-- EXERCISE INSTRUCTIONS --
The records below must be duplicated exactly, character for character.

-- RECORDS FOR THIS TASK --
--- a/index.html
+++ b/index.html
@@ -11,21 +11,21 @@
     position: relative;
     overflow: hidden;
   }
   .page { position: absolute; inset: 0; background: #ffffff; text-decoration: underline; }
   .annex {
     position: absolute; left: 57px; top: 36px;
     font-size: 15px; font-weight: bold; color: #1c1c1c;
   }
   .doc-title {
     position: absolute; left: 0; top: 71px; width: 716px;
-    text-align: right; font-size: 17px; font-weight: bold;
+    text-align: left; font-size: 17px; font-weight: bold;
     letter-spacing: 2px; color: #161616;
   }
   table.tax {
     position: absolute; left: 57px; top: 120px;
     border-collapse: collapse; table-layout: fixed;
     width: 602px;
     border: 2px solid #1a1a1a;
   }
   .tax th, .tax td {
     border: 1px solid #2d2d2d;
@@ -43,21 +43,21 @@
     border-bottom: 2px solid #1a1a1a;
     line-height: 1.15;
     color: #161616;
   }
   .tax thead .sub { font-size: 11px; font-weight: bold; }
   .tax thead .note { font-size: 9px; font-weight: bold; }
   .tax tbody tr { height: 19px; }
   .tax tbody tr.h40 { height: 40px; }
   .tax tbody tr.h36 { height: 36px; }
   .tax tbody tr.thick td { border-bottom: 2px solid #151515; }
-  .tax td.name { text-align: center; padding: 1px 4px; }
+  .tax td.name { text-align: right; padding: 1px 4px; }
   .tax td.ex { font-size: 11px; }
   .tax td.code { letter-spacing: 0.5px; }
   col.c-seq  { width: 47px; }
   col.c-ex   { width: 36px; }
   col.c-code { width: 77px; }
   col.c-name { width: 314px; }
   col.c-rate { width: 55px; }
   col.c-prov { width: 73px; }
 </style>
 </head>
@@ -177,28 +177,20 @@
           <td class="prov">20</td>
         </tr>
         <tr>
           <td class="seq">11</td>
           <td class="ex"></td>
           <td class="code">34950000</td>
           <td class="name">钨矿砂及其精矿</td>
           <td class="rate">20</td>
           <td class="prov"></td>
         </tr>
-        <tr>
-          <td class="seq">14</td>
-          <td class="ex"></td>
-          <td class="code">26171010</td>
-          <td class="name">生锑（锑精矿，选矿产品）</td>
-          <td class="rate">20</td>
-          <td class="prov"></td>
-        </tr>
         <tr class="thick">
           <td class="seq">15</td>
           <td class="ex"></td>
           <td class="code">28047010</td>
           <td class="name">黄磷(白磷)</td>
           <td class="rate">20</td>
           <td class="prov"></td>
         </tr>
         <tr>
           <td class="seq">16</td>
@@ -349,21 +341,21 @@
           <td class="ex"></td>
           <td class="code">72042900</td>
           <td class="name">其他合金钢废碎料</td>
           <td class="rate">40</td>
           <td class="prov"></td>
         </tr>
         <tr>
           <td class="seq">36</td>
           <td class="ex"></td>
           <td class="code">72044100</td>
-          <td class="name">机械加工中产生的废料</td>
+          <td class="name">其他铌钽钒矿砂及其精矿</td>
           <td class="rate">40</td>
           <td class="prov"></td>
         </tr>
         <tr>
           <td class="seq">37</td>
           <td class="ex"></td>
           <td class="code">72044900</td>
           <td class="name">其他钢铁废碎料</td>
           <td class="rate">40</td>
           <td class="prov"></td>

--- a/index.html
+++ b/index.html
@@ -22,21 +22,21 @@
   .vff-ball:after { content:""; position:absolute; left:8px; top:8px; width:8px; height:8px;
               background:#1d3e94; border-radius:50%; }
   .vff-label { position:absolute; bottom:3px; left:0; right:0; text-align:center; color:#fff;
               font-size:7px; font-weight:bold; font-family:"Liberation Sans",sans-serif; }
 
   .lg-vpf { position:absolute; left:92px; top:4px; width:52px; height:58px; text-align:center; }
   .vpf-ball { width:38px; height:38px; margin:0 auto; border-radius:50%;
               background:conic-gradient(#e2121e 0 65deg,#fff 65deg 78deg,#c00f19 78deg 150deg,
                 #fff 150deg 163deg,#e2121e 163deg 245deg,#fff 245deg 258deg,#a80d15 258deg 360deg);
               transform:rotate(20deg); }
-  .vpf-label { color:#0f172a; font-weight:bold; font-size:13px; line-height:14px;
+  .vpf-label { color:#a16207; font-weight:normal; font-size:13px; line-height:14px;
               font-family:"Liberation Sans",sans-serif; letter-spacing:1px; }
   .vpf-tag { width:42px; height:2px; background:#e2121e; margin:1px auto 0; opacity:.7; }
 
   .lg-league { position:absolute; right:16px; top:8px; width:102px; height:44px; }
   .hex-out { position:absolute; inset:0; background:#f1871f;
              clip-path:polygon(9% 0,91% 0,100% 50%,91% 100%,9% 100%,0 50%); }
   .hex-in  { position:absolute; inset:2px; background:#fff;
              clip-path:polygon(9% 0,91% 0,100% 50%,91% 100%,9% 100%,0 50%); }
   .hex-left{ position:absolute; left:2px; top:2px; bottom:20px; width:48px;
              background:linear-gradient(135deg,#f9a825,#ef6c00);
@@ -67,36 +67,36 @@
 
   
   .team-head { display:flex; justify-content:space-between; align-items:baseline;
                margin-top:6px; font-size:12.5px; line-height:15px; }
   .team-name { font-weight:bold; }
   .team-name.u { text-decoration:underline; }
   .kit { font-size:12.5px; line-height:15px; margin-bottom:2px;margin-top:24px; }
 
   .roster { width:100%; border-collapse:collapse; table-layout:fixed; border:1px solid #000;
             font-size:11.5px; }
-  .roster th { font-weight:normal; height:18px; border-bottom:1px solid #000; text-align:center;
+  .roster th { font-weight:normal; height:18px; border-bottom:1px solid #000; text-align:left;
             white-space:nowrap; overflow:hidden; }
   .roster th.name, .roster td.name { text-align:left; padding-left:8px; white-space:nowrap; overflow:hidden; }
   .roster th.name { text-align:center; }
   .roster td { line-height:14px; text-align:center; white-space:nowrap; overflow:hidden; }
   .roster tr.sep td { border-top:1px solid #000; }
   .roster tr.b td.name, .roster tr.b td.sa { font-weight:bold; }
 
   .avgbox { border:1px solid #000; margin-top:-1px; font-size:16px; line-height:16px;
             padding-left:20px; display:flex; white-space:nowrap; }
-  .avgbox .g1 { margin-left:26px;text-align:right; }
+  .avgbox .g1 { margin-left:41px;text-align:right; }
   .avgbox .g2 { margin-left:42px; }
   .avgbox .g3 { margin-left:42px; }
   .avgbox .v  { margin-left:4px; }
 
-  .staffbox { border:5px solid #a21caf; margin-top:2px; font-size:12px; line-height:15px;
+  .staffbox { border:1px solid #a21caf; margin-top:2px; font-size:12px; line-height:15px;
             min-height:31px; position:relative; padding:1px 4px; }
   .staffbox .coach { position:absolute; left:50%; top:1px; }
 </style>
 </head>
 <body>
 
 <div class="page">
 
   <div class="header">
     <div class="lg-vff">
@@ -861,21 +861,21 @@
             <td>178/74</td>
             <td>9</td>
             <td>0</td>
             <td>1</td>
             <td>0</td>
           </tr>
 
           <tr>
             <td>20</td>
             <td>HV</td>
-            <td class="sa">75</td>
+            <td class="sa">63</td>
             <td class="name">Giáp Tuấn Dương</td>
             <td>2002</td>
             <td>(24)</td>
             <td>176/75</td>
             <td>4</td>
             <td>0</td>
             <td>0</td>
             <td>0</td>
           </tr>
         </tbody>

-- PROBLEM SOLUTION --
--- a/index.html
+++ b/index.html
@@ -11,21 +11,21 @@
     position: relative;
     overflow: hidden;
   }
   .page { position: absolute; inset: 0; background: #ffffff; text-decoration: underline; }
   .annex {
     position: absolute; left: 57px; top: 36px;
     font-size: 15px; font-weight: bold; color: #1c1c1c;
   }
   .doc-title {
     position: absolute; left: 0; top: 71px; width: 716px;
-    text-align: right; font-size: 17px; font-weight: bold;
+    text-align: left; font-size: 17px; font-weight: bold;
     letter-spacing: 2px; color: #161616;
   }
   table.tax {
     position: absolute; left: 57px; top: 120px;
     border-collapse: collapse; table-layout: fixed;
     width: 602px;
     border: 2px solid #1a1a1a;
   }
   .tax th, .tax td {
     border: 1px solid #2d2d2d;
@@ -43,21 +43,21 @@
     border-bottom: 2px solid #1a1a1a;
     line-height: 1.15;
     color: #161616;
   }
   .tax thead .sub { font-size: 11px; font-weight: bold; }
   .tax thead .note { font-size: 9px; font-weight: bold; }
   .tax tbody tr { height: 19px; }
   .tax tbody tr.h40 { height: 40px; }
   .tax tbody tr.h36 { height: 36px; }
   .tax tbody tr.thick td { border-bottom: 2px solid #151515; }
-  .tax td.name { text-align: center; padding: 1px 4px; }
+  .tax td.name { text-align: right; padding: 1px 4px; }
   .tax td.ex { font-size: 11px; }
   .tax td.code { letter-spacing: 0.5px; }
   col.c-seq  { width: 47px; }
   col.c-ex   { width: 36px; }
   col.c-code { width: 77px; }
   col.c-name { width: 314px; }
   col.c-rate { width: 55px; }
   col.c-prov { width: 73px; }
 </style>
 </head>
@@ -177,28 +177,20 @@
           <td class="prov">20</td>
         </tr>
         <tr>
           <td class="seq">11</td>
           <td class="ex"></td>
           <td class="code">34950000</td>
           <td class="name">钨矿砂及其精矿</td>
           <td class="rate">20</td>
           <td class="prov"></td>
         </tr>
-        <tr>
-          <td class="seq">14</td>
-          <td class="ex"></td>
-          <td class="code">26171010</td>
-          <td class="name">生锑（锑精矿，选矿产品）</td>
-          <td class="rate">20</td>
-          <td class="prov"></td>
-        </tr>
         <tr class="thick">
           <td class="seq">15</td>
           <td class="ex"></td>
           <td class="code">28047010</td>
           <td class="name">黄磷(白磷)</td>
           <td class="rate">20</td>
           <td class="prov"></td>
         </tr>
         <tr>
           <td class="seq">16</td>
@@ -349,21 +341,21 @@
           <td class="ex"></td>
           <td class="code">72042900</td>
           <td class="name">其他合金钢废碎料</td>
           <td class="rate">40</td>
           <td class="prov"></td>
         </tr>
         <tr>
           <td class="seq">36</td>
           <td class="ex"></td>
           <td class="code">72044100</td>
-          <td class="name">机械加工中产生的废料</td>
+          <td class="name">其他铌钽钒矿砂及其精矿</td>
           <td class="rate">40</td>
           <td class="prov"></td>
         </tr>
         <tr>
           <td class="seq">37</td>
           <td class="ex"></td>
           <td class="code">72044900</td>
           <td class="name">其他钢铁废碎料</td>
           <td class="rate">40</td>
           <td class="prov"></td>

--- a/index.html
+++ b/index.html
@@ -22,21 +22,21 @@
   .vff-ball:after { content:""; position:absolute; left:8px; top:8px; width:8px; height:8px;
               background:#1d3e94; border-radius:50%; }
   .vff-label { position:absolute; bottom:3px; left:0; right:0; text-align:center; color:#fff;
               font-size:7px; font-weight:bold; font-family:"Liberation Sans",sans-serif; }
 
   .lg-vpf { position:absolute; left:92px; top:4px; width:52px; height:58px; text-align:center; }
   .vpf-ball { width:38px; height:38px; margin:0 auto; border-radius:50%;
               background:conic-gradient(#e2121e 0 65deg,#fff 65deg 78deg,#c00f19 78deg 150deg,
                 #fff 150deg 163deg,#e2121e 163deg 245deg,#fff 245deg 258deg,#a80d15 258deg 360deg);
               transform:rotate(20deg); }
-  .vpf-label { color:#0f172a; font-weight:bold; font-size:13px; line-height:14px;
+  .vpf-label { color:#a16207; font-weight:normal; font-size:13px; line-height:14px;
               font-family:"Liberation Sans",sans-serif; letter-spacing:1px; }
   .vpf-tag { width:42px; height:2px; background:#e2121e; margin:1px auto 0; opacity:.7; }
 
   .lg-league { position:absolute; right:16px; top:8px; width:102px; height:44px; }
   .hex-out { position:absolute; inset:0; background:#f1871f;
              clip-path:polygon(9% 0,91% 0,100% 50%,91% 100%,9% 100%,0 50%); }
   .hex-in  { position:absolute; inset:2px; background:#fff;
              clip-path:polygon(9% 0,91% 0,100% 50%,91% 100%,9% 100%,0 50%); }
   .hex-left{ position:absolute; left:2px; top:2px; bottom:20px; width:48px;
              background:linear-gradient(135deg,#f9a825,#ef6c00);
@@ -67,36 +67,36 @@
 
   
   .team-head { display:flex; justify-content:space-between; align-items:baseline;
                margin-top:6px; font-size:12.5px; line-height:15px; }
   .team-name { font-weight:bold; }
   .team-name.u { text-decoration:underline; }
   .kit { font-size:12.5px; line-height:15px; margin-bottom:2px;margin-top:24px; }
 
   .roster { width:100%; border-collapse:collapse; table-layout:fixed; border:1px solid #000;
             font-size:11.5px; }
-  .roster th { font-weight:normal; height:18px; border-bottom:1px solid #000; text-align:center;
+  .roster th { font-weight:normal; height:18px; border-bottom:1px solid #000; text-align:left;
             white-space:nowrap; overflow:hidden; }
   .roster th.name, .roster td.name { text-align:left; padding-left:8px; white-space:nowrap; overflow:hidden; }
   .roster th.name { text-align:center; }
   .roster td { line-height:14px; text-align:center; white-space:nowrap; overflow:hidden; }
   .roster tr.sep td { border-top:1px solid #000; }
   .roster tr.b td.name, .roster tr.b td.sa { font-weight:bold; }
 
   .avgbox { border:1px solid #000; margin-top:-1px; font-size:16px; line-height:16px;
             padding-left:20px; display:flex; white-space:nowrap; }
-  .avgbox .g1 { margin-left:26px;text-align:right; }
+  .avgbox .g1 { margin-left:41px;text-align:right; }
   .avgbox .g2 { margin-left:42px; }
   .avgbox .g3 { margin-left:42px; }
   .avgbox .v  { margin-left:4px; }
 
-  .staffbox { border:5px solid #a21caf; margin-top:2px; font-size:12px; line-height:15px;
+  .staffbox { border:1px solid #a21caf; margin-top:2px; font-size:12px; line-height:15px;
             min-height:31px; position:relative; padding:1px 4px; }
   .staffbox .coach { position:absolute; left:50%; top:1px; }
 </style>
 </head>
 <body>
 
 <div class="page">
 
   <div class="header">
     <div class="lg-vff">
@@ -861,21 +861,21 @@
             <td>178/74</td>
             <td>9</td>
             <td>0</td>
             <td>1</td>
             <td>0</td>
           </tr>
 
           <tr>
             <td>20</td>
             <td>HV</td>
-            <td class="sa">75</td>
+            <td class="sa">63</td>
             <td class="name">Giáp Tuấn Dương</td>
             <td>2002</td>
             <td>(24)</td>
             <td>176/75</td>
             <td>4</td>
             <td>0</td>
             <td>0</td>
             <td>0</td>
           </tr>
         </tbody>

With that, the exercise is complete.